Thank you for the into to Lorraine! This was a great interview. I’ve gone ahead and followed her now.
So inspiring! This post really made me realise that you need to simply find yourself to be successful and happy. Lorraine seems to be a fantastic person and I was so inspired by her positive attitude towards life inspite of all the hardships she has gone through. Seems like a fabulous woman!
Loved reading this! There’s always time to accomplish something that fills your heart with joy even when you feel like you’ve reached a stopping point.
Such a motivational post I am two years away from 40 and I need to keep her words in mind when I feel like I’m old. Lol.
Wow, that was so inspiring to read. I’ll be turning 30 this summer and I do not feel old one bit! I don’t like to think of my life in what I’m supposed to do by what society tells us. Instead I just do what I want and for me, that’s living in Spain and traveling (which is also a cool connection as she’s from Spain). Anyway, so awesome to read!
Oh, my! Thank you everyone. I really hope you can go for your dreams at your pace!!!!!! Don´t buy into “Oh by a certain age I have to have done this or that!” Love yourself, do the work, and as we say in yoga, practice and all is coming!

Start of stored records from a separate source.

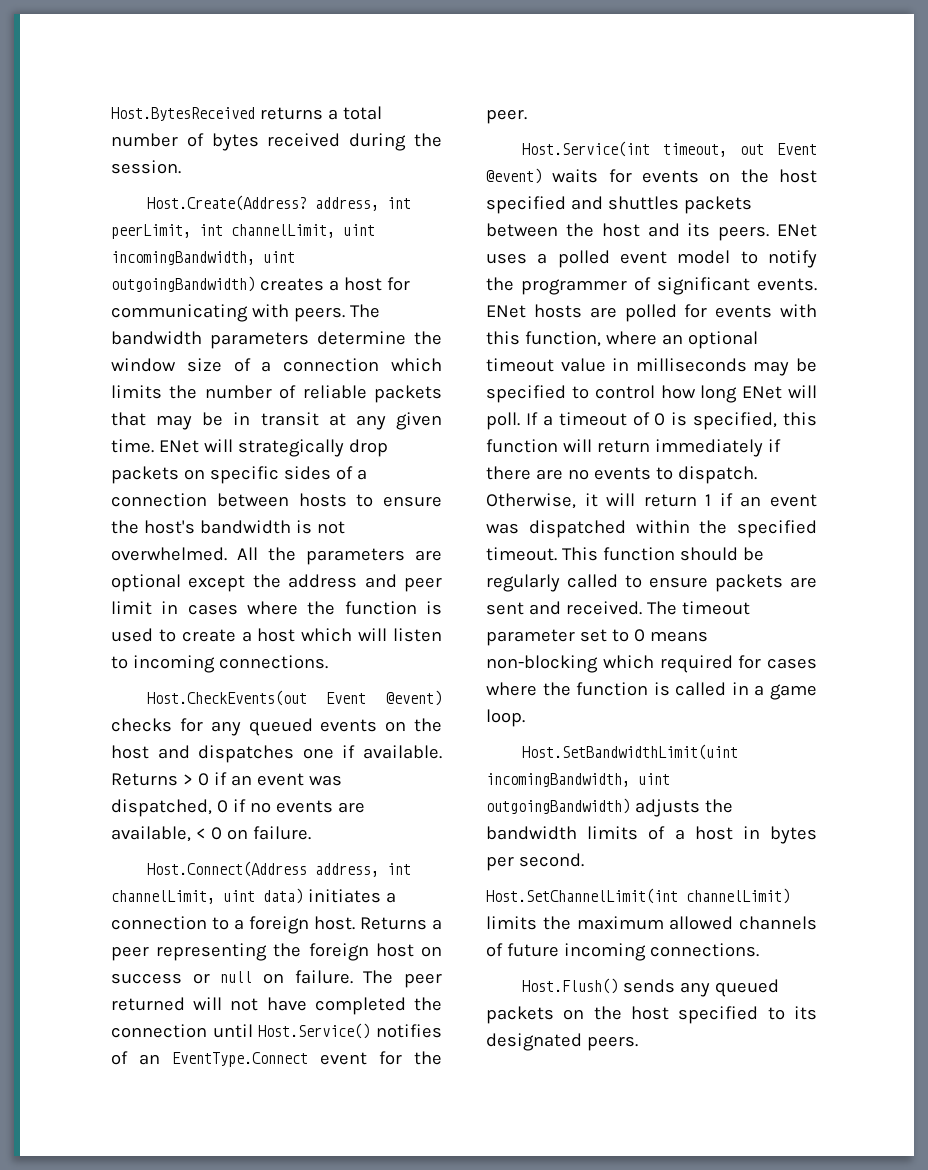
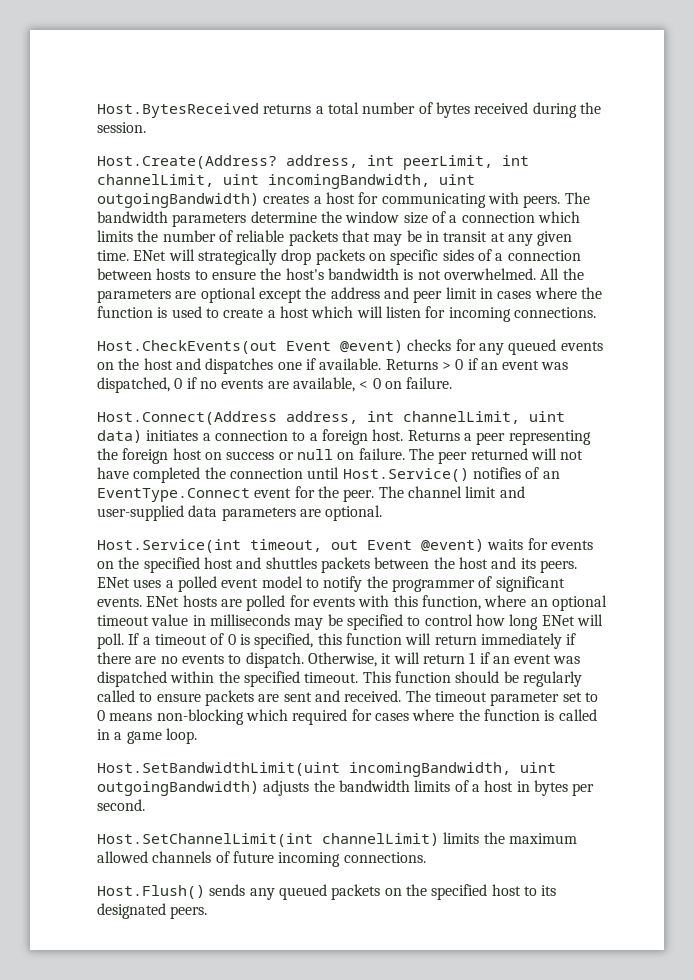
[111,656,128,669] to -> [425,306,446,318] for
(527, 116) none -> [378,486,525,498] [97,505,383,521] The channel limit and user-supplied data parameters are optional.
[779,169,817,183] [486,196,566,214] host specified -> [143,557,233,573] specified host
[631,1006,759,1024] host specified -> [431,884,521,900] specified host

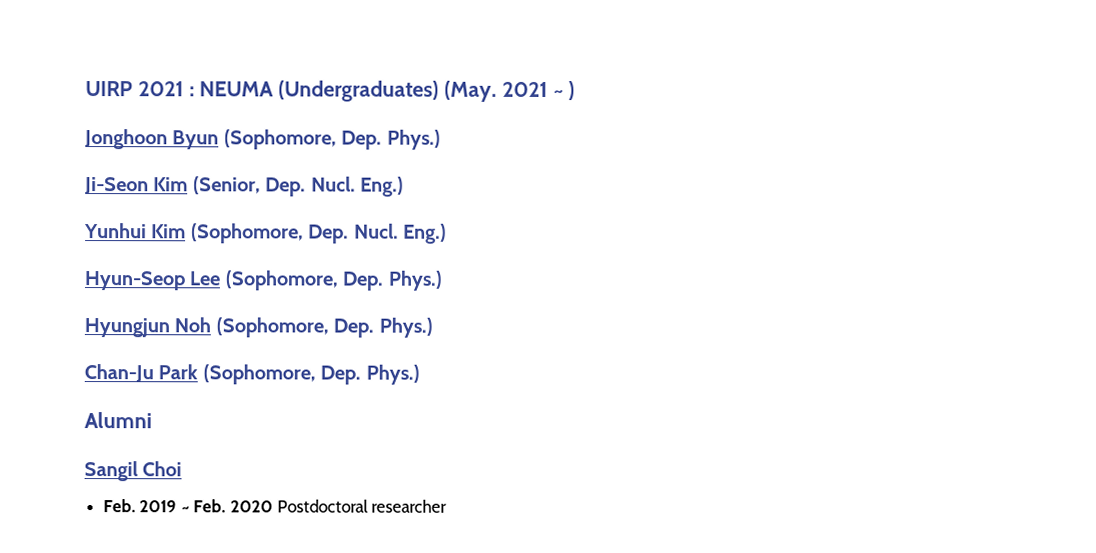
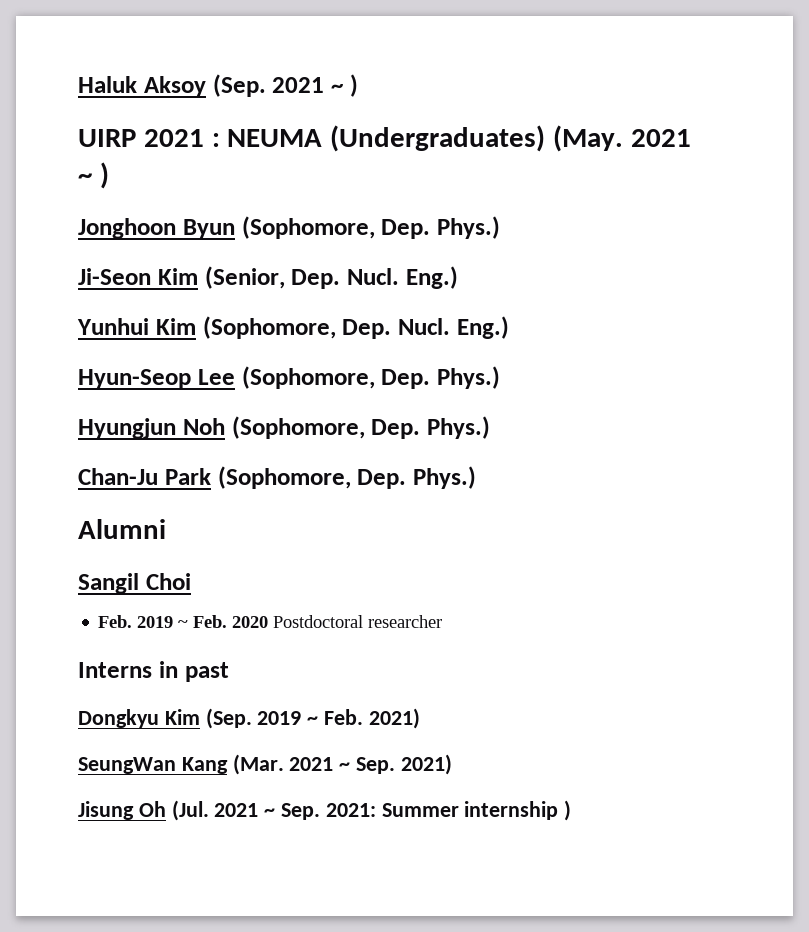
(85, 89) none -> [78,74,358,97] Haluk Aksoy (Sep. 2021 ~ ) //
(448, 506) none -> [78,661,229,682] [78,708,420,729] [78,754,452,775] [78,800,572,821] // Interns in past // Dongkyu Kim (Sep. 2019 ~ Feb. 2021) // SeungWan Kang (Mar. 2021 ~ Sep. 2021) // Jisung Oh (Jul. 2021 ~ Sep. 2021: Summer internship )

Boy what a dynamic story! I loved the way you wrote the introduction. It pulled me right in. Great job.
Oh thank you!!! She is truly an inspiration…. no matter what we can still have success!
Such an inspiring story! It’s amazing how we can turn around our lives and go for our dreams! Thank you for sharing!
Such an empowering and inspiring story! Thanks for sharing 🙂
This is so inspiring! I loved reading this so neat what your doing for woman!
That’s such an inspiration! 30’s, 40’s, 50’s, we should make every decade feel stronger & happier for ourselves.
I agree!! Fabulous every step of the way!! 🙂
This is an amazing interview! She is truly the definition of resilience. I am amazed at her strength to basically re-start at the age of 45. What a total girl boss!
Wow loved learning more about Her and her story. She overcame so much and is an inspiration to all!
This is inspiring,and you are so fabulously fit. I am in my 20’s, but I am not active much, but after seeing you so fit, I am so inspired.
Very inspirational! I’m near 50 and want this kind of energy!
Diana Met Too!!! I need to start Yoga soon! Thanks for stopping by Amiga!